At around 10:30 A.M., I had twenty baht worth of fried bananas, which is approximately 37 fried bananas. For lunch, at about 2, I had steak fried rice along with two jumbo-sized chicken kabobs. Then it was dinner time, and so I had chicken-stew on rice, and then Ramen noodle stir fry with grilled chicken, and then garlic roast pork with rice and sweet and sour sauce. Was it delicious? Yes.

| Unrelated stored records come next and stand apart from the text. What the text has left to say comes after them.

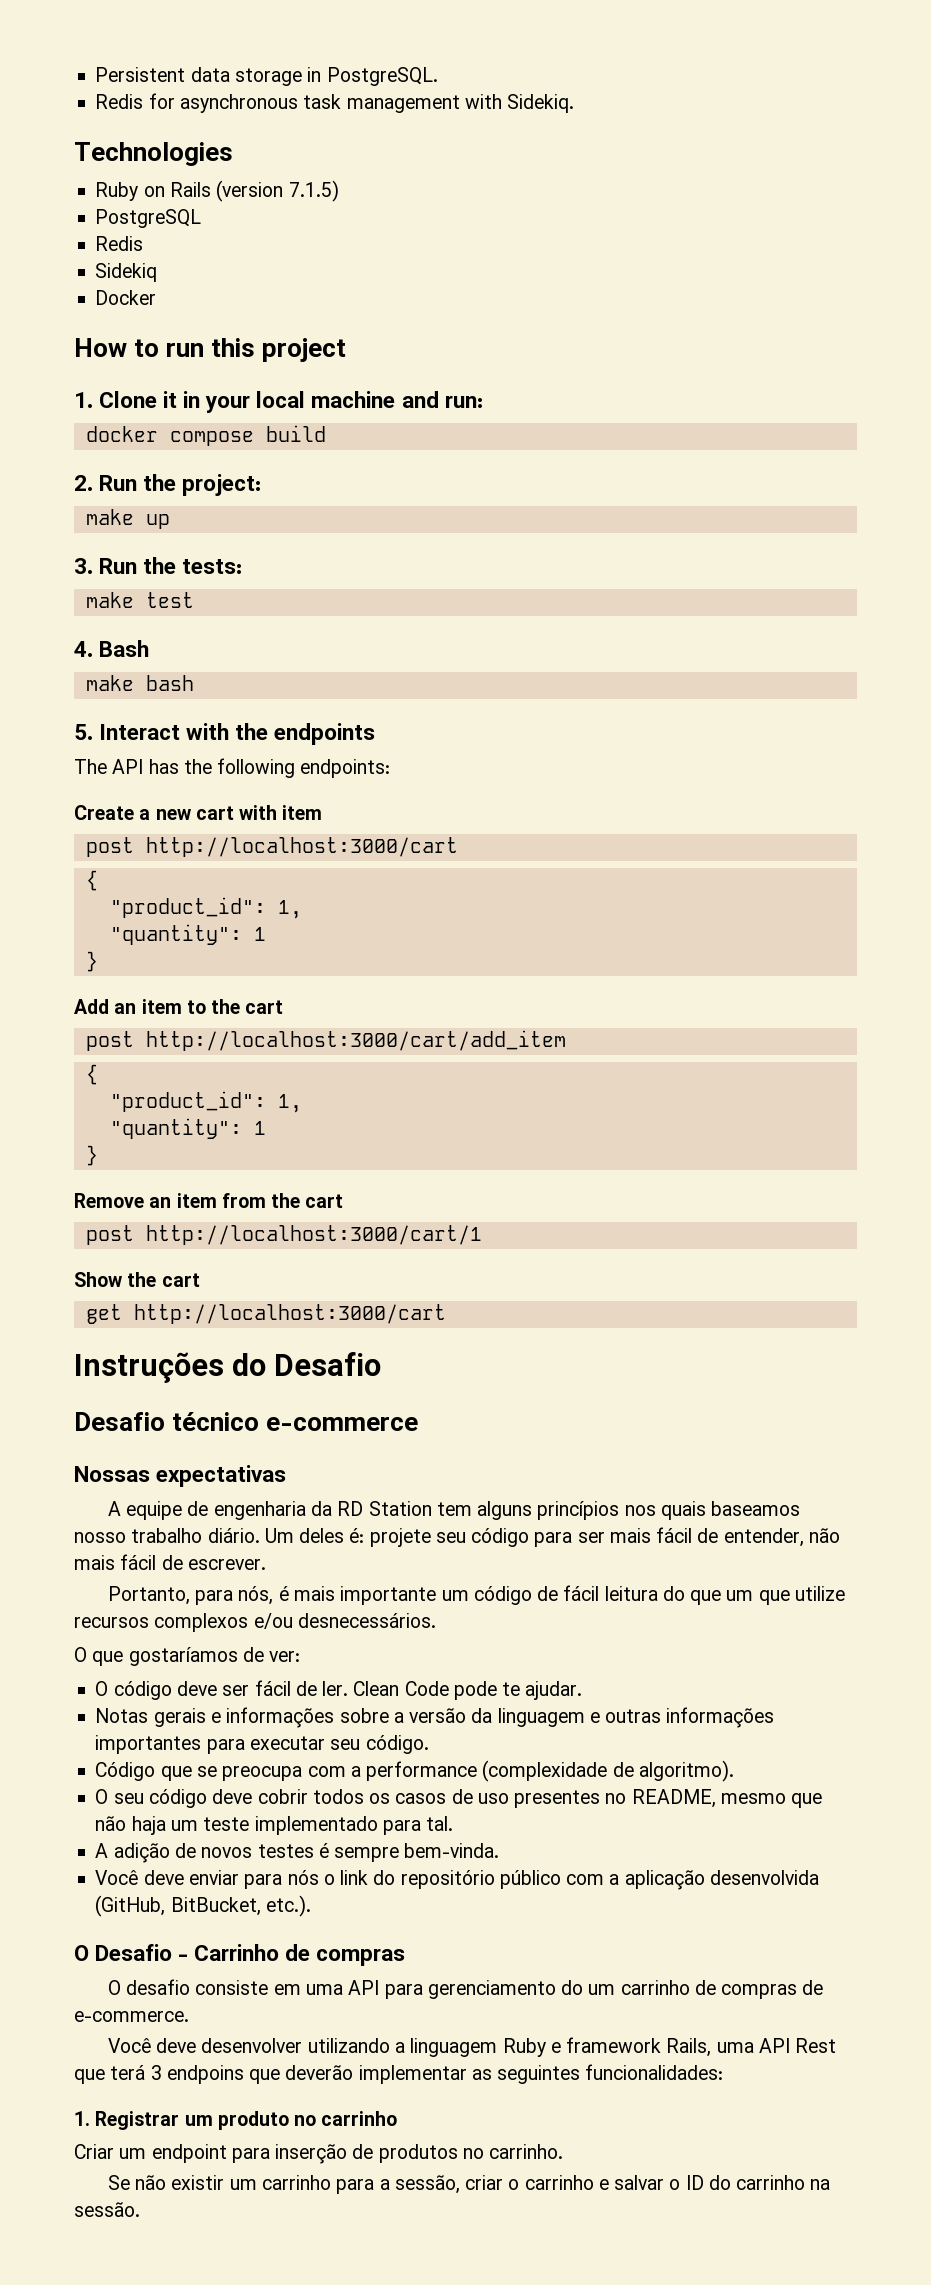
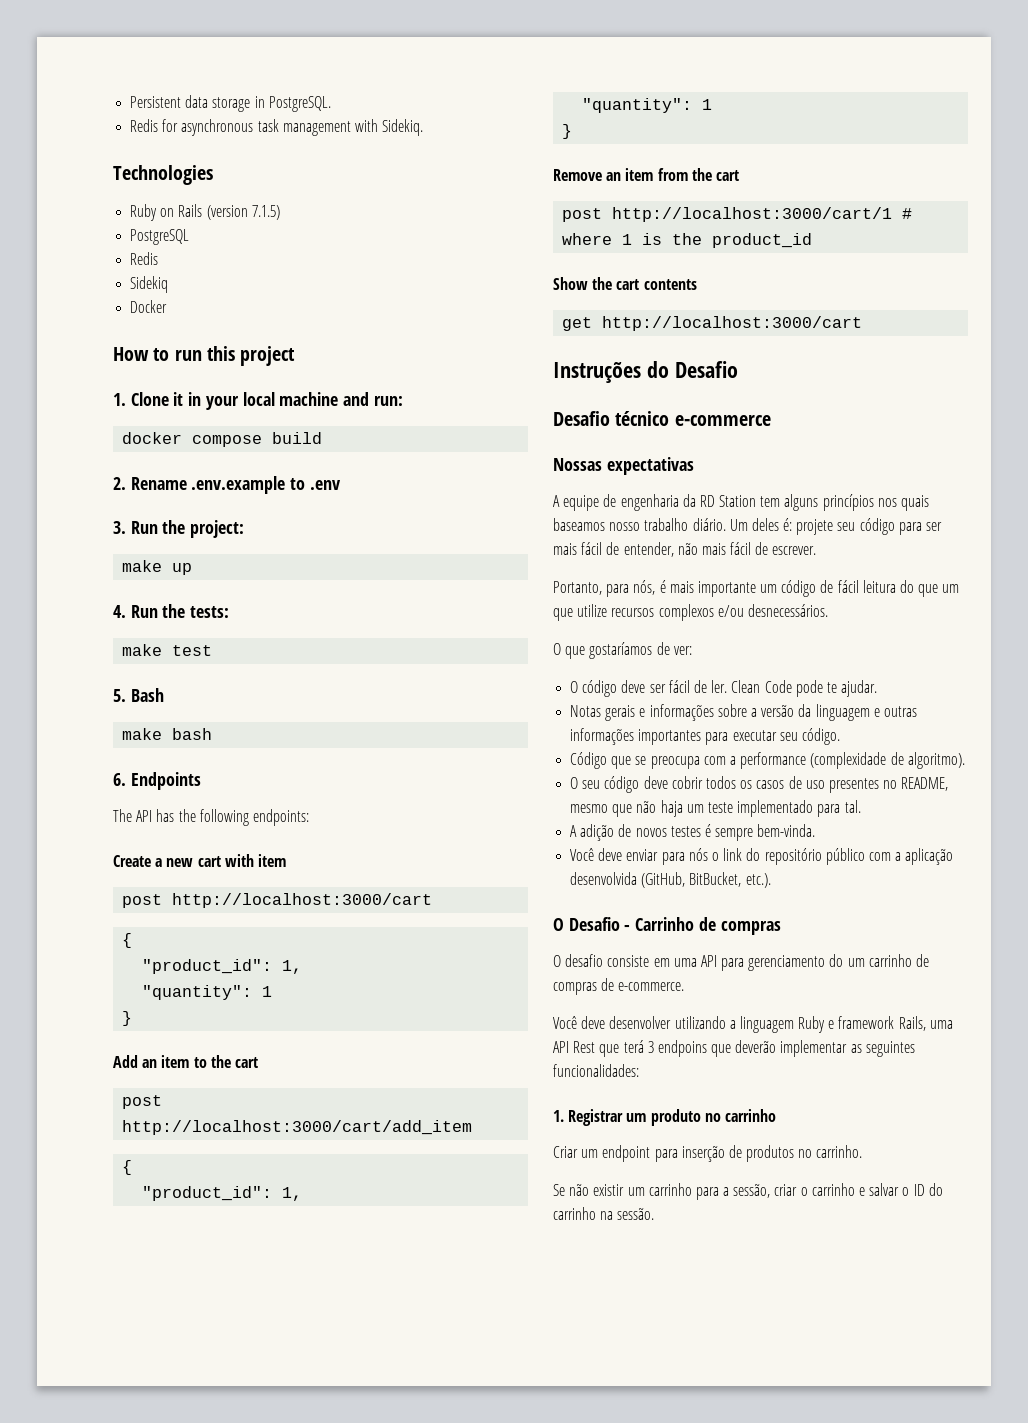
- 2. Run the project:
+ 2. Rename .env.example to .env
+ 3. Run the project:
- 3. Run the tests:
+ 4. Run the tests:
- 4. Bash
+ 5. Bash
- 5. Interact with the endpoints
+ 6. Endpoints
- post http://localhost:3000/cart/1
+ post http://localhost:3000/cart/1 # where 1 is the product_id
- Show the cart
+ Show the cart contents

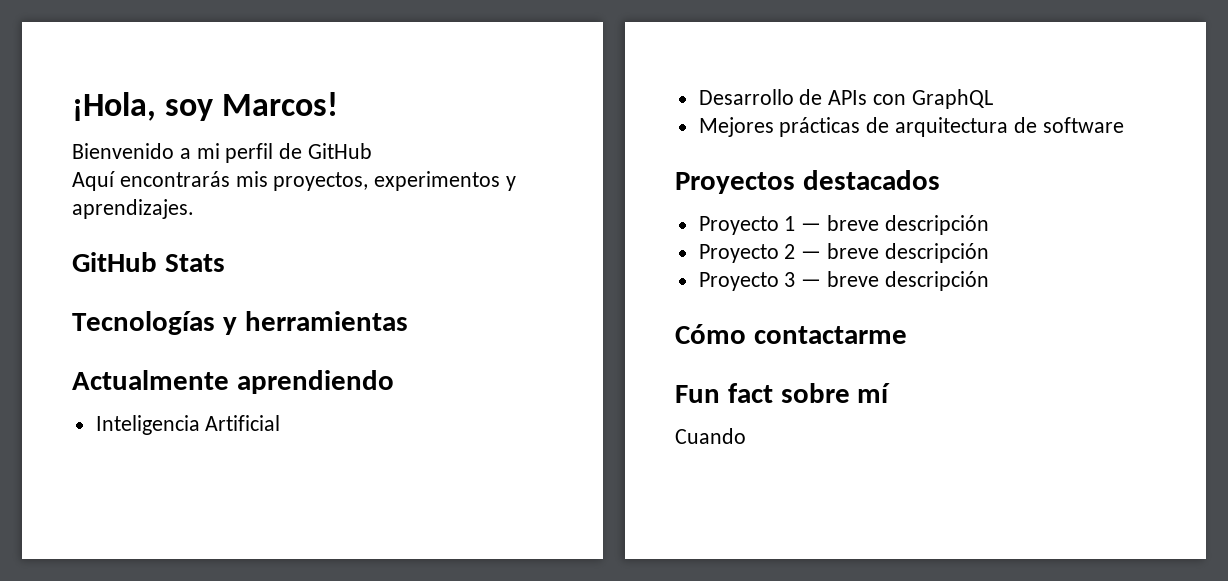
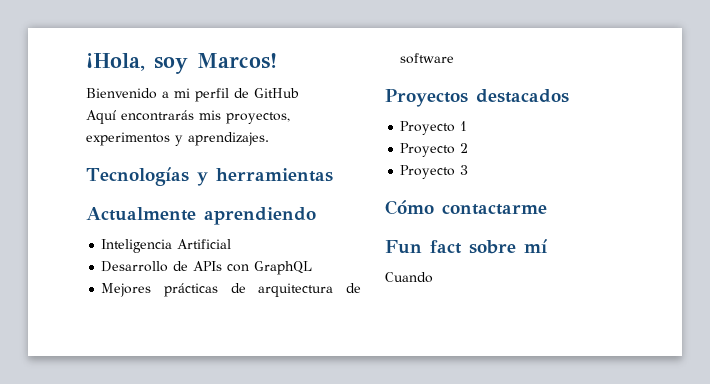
- GitHub Stats
- Proyecto 1 — breve descripción
+ Proyecto 1
- Proyecto 2 — breve descripción
+ Proyecto 2
- Proyecto 3 — breve descripción
+ Proyecto 3

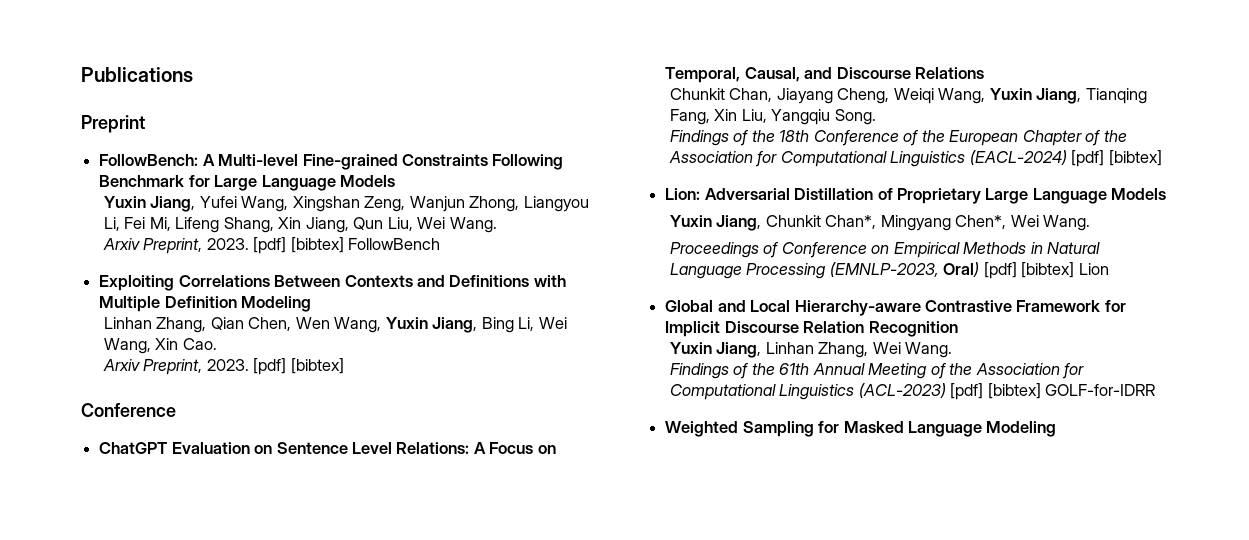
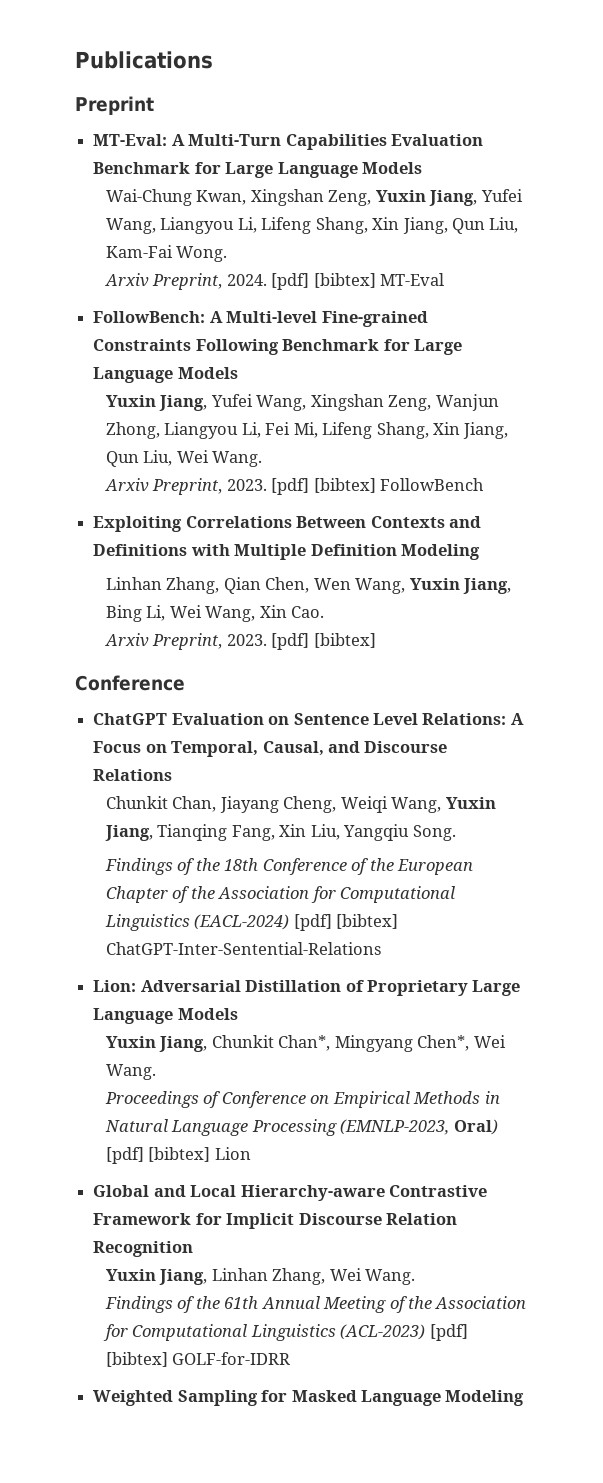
+ MT-Eval: A Multi-Turn Capabilities Evaluation Benchmark for Large Language Models
+ Wai-Chung Kwan, Xingshan Zeng, Yuxin Jiang, Yufei Wang, Liangyou Li, Lifeng Shang, Xin Jiang, Qun Liu, Kam-Fai Wong.
+ Arxiv Preprint, 2024. [pdf] [bibtex] MT-Eval
- Findings of the 18th Conference of the European Chapter of the Association for Computational Linguistics (EACL-2024) [pdf] [bibtex]
+ Findings of the 18th Conference of the European Chapter of the Association for Computational Linguistics (EACL-2024) [pdf] [bibtex] ChatGPT-Inter-Sentential-Relations

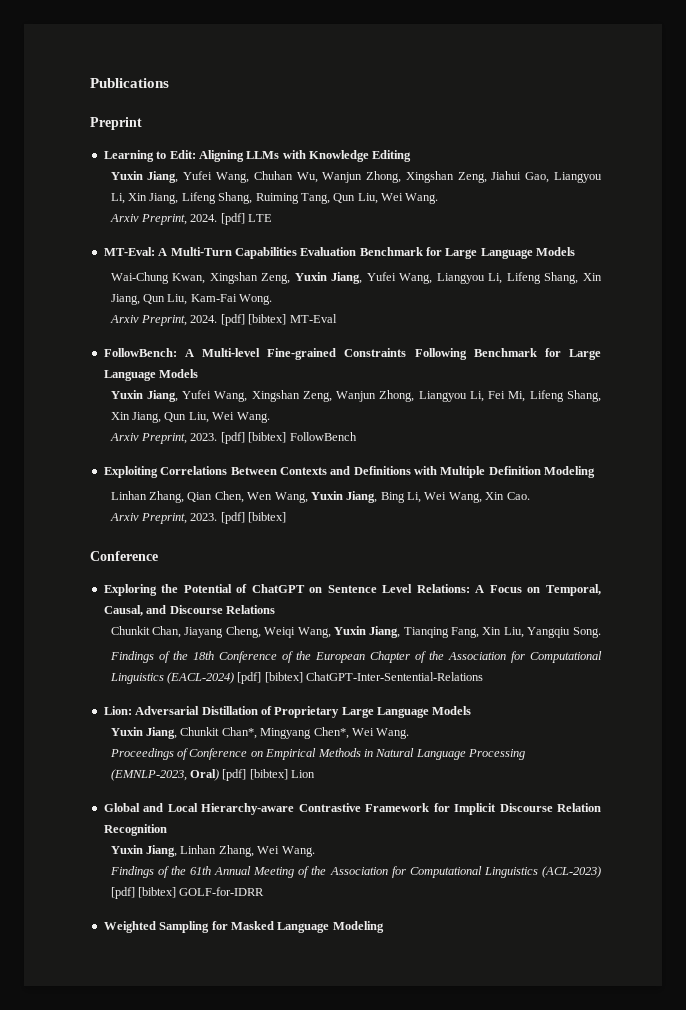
+ Learning to Edit: Aligning LLMs with Knowledge Editing
+ Yuxin Jiang, Yufei Wang, Chuhan Wu, Wanjun Zhong, Xingshan Zeng, Jiahui Gao, Liangyou Li, Xin Jiang, Lifeng Shang, Ruiming Tang, Qun Liu, Wei Wang.
+ Arxiv Preprint, 2024. [pdf] LTE
- ChatGPT Evaluation on Sentence Level Relations: A Focus on Temporal, Causal, and Discourse Relations
+ Exploring the Potential of ChatGPT on Sentence Level Relations: A Focus on Temporal, Causal, and Discourse Relations

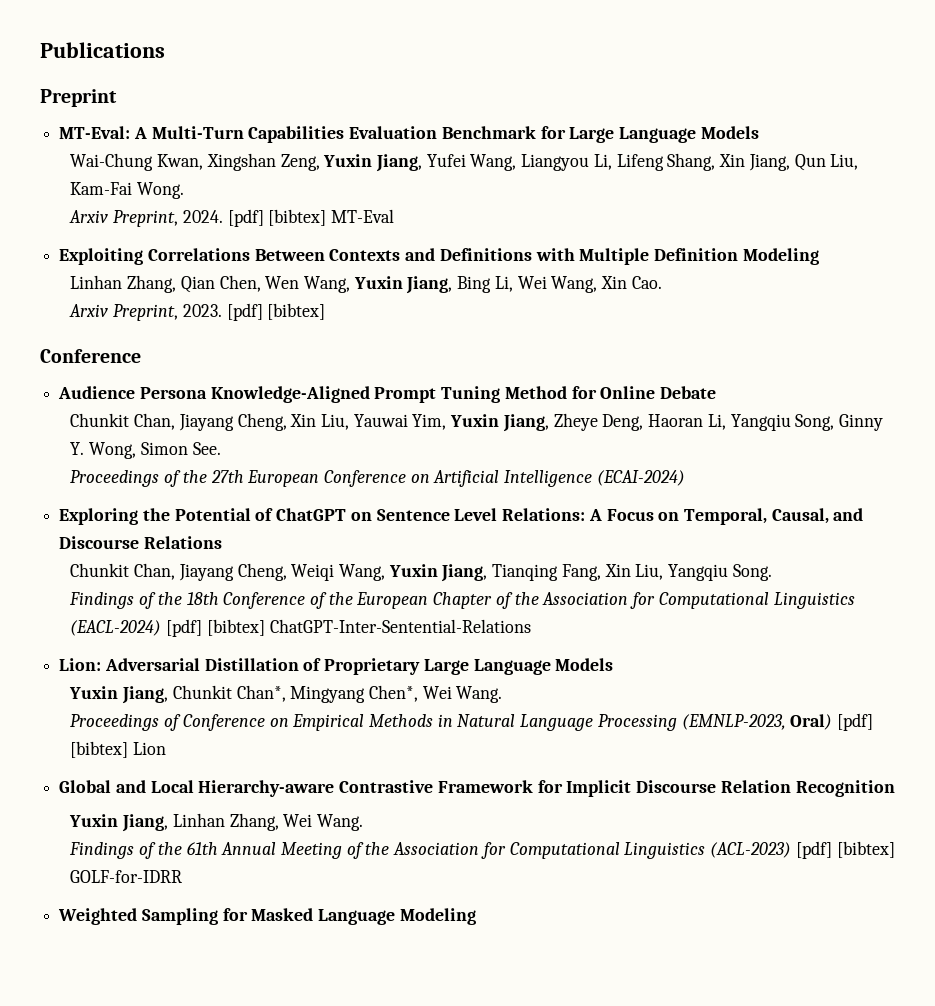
- Learning to Edit: Aligning LLMs with Knowledge Editing
- Yuxin Jiang, Yufei Wang, Chuhan Wu, Wanjun Zhong, Xingshan Zeng, Jiahui Gao, Liangyou Li, Xin Jiang, Lifeng Shang, Ruiming Tang, Qun Liu, Wei Wang.
- Arxiv Preprint, 2024. [pdf] LTE
- FollowBench: A Multi-level Fine-grained Constraints Following Benchmark for Large Language Models
- Yuxin Jiang, Yufei Wang, Xingshan Zeng, Wanjun Zhong, Liangyou Li, Fei Mi, Lifeng Shang, Xin Jiang, Qun Liu, Wei Wang.
- Arxiv Preprint, 2023. [pdf] [bibtex] FollowBench
+ Audience Persona Knowledge-Aligned Prompt Tuning Method for Online Debate
+ Chunkit Chan, Jiayang Cheng, Xin Liu, Yauwai Yim, Yuxin Jiang, Zheye Deng, Haoran Li, Yangqiu Song, Ginny Y. Wong, Simon See.
+ Proceedings of the 27th European Conference on Artificial Intelligence (ECAI-2024)

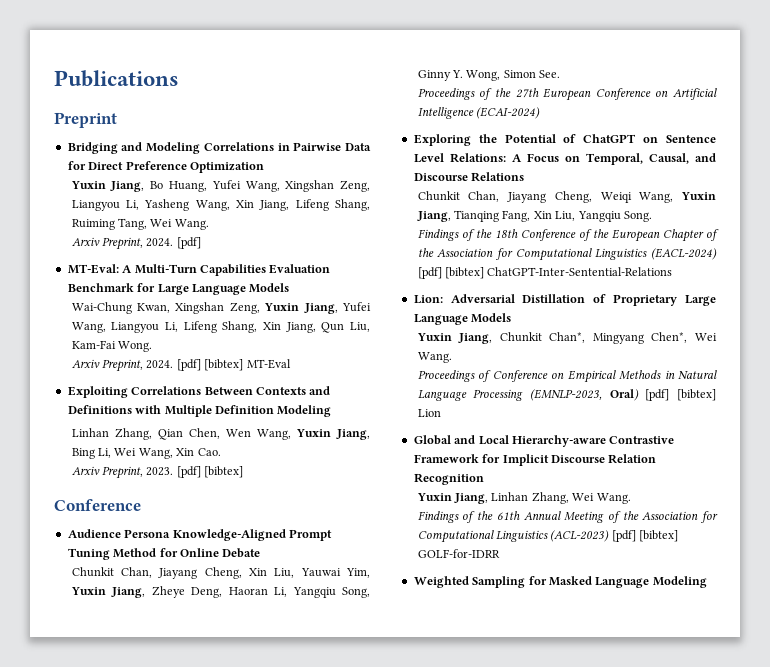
+ Bridging and Modeling Correlations in Pairwise Data for Direct Preference Optimization
+ Yuxin Jiang, Bo Huang, Yufei Wang, Xingshan Zeng, Liangyou Li, Yasheng Wang, Xin Jiang, Lifeng Shang, Ruiming Tang, Wei Wang.
+ Arxiv Preprint, 2024. [pdf]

And hey, I was thinking about the Thai word "a-roi" yesterday (just typed it "a'roi," who I believe is a lineman for the Packers). A-roi means delicious, LITERALLY, and it's a high compliment to pay to a chef/waitress. If you tell your cook or server that your meal was "a-roi," you are not whistling out your pores, mister: you really mean that it was damn good, and if you're lying, you will probably be reincarnated as a turtle, or, worse, a person with tan skin. It's serious, man.

YOUR CITY'S A SUCKER

And yet whenever chefs or waitresses ask me "Aroi mai?" ("Was it delicious?"), I ALWAYS say yes, it was delicious, even if it was just average (which is delicious, true--but what is the a-roi standard? If all of the food in a country is delicious, are you supposed to tell every chef that your food was "a-roi"? Or only the for the meals that make you want to rip off your skin and lick your bones dry? This is something I think about a lot, but then again I've been off my medicine for months now).

CITY'S A SUCKER

I want to make a big list of words in Thai that are the same as they are in English, but that sound hilarious when you say them with Thai accents. Here is a start:

Suh-TEW = stew
hahm-bur-GER = Hamburger
com-pu-TER = computer
cheeah-lee-DER = cheerleader (I learned this from the Thai version of "Heroes")
ma-ga-roh-NEE = maccaroni
suh-pah-get-TEE = spaghetti
san-wit = sandwich
pock chahp = pork chop
wee-ZAH = visa (and, uh, probably "Weezer")
suh-tuh-raw-ber-REE = strawberry
bah-loo-ber-REE = blueberry
sun-DAY = sundae

I'll add more when I'm dead.

...city's a creep.

1 comments:

Ronjon said...

If you say beer can with a jamaican accent it sounds a lot like bacon.